En mathématiques, Paris-VI (Jussieu) rassemble 38,60 % des voeux des futurs étudiants quand Paris-XII-Val-de-Marne en rassemble 4,80 %, l'université Paris-XIII-Nord 1,70 % ou encore l'université Paris-VIII-Vincennes-Saint-Denis 0,50 %
Depuis la généralisation du portail « Admission postbac » en 2009, les bacheliers franciliens peuvent librement choisir leur université, ce qui a supprimé l'ancienne répartition géographique obligatoire par secteur. Cette liberté accrue révèle cependant des inégalités criardes : en droit, les trois universités parisiennes (Paris-I, Paris-II, Paris-V) captent 52 % des voeux contre seulement 5,6 % pour les deux universités de Seine-Saint-Denis réunies.
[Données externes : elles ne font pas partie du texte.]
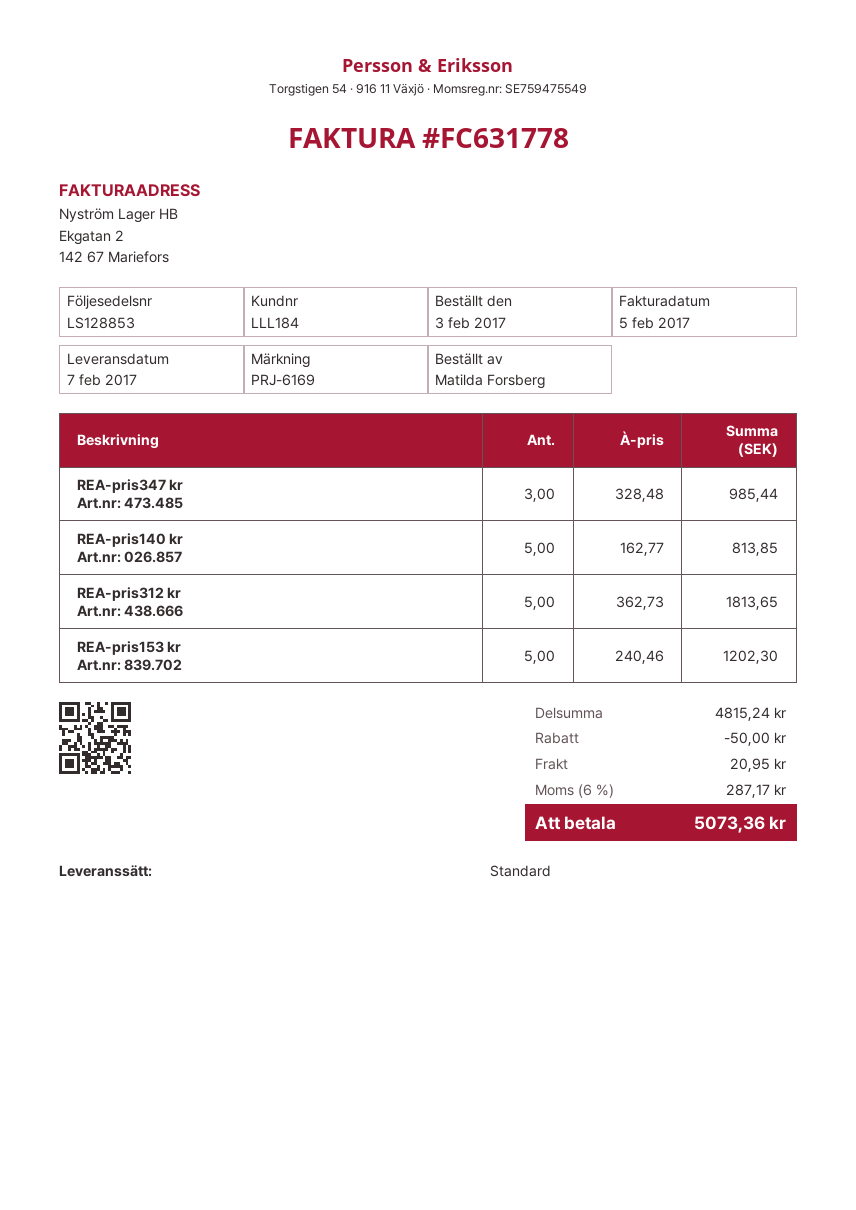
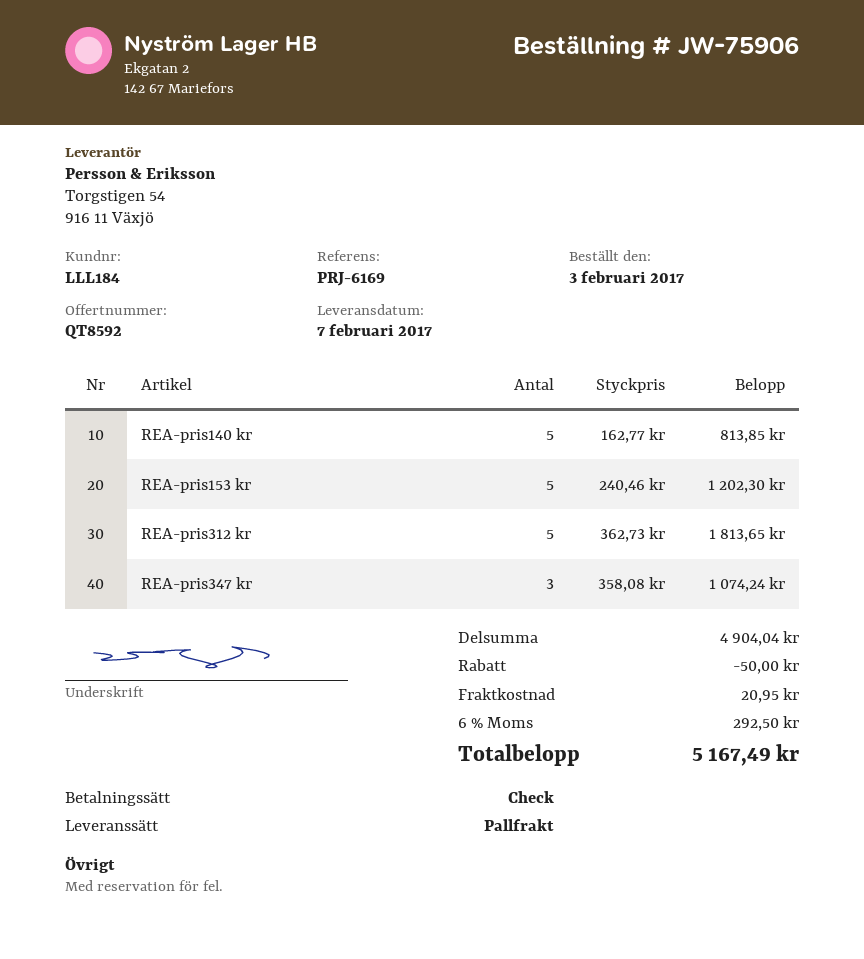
shipping method: standard -> pallet freight
REA-pris347 kr: 3 x 328.48 = 985.44 -> 3 x 358.08 = 1074.24
subtotal: 4815.24 -> 4904.04
tax: 6% = 287.17 -> 6% = 292.50
total: 5073.36 -> 5167.49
En mathématiques, le déséquilibre est encore plus prononcé, avec Paris-VI rassemblant 38,6 % des demandes quand Paris-XIII-Nord n'en reçoit que 1,7 % et Paris-VIII seulement 0,5 %. En arts plastiques, Paris-I attire 83,5 % des candidatures face aux 16,5 % de Paris-VIII.
L'Unef dénonce l'émergence d'universités de « premier » et de « second » choix, tandis que l'administration Pécresse affirme que ce dispositif offre « plus de liberté » et garantit que 80 % des bacheliers sont déjà affectés à un établissement et que tous auront une inscription à la rentrée.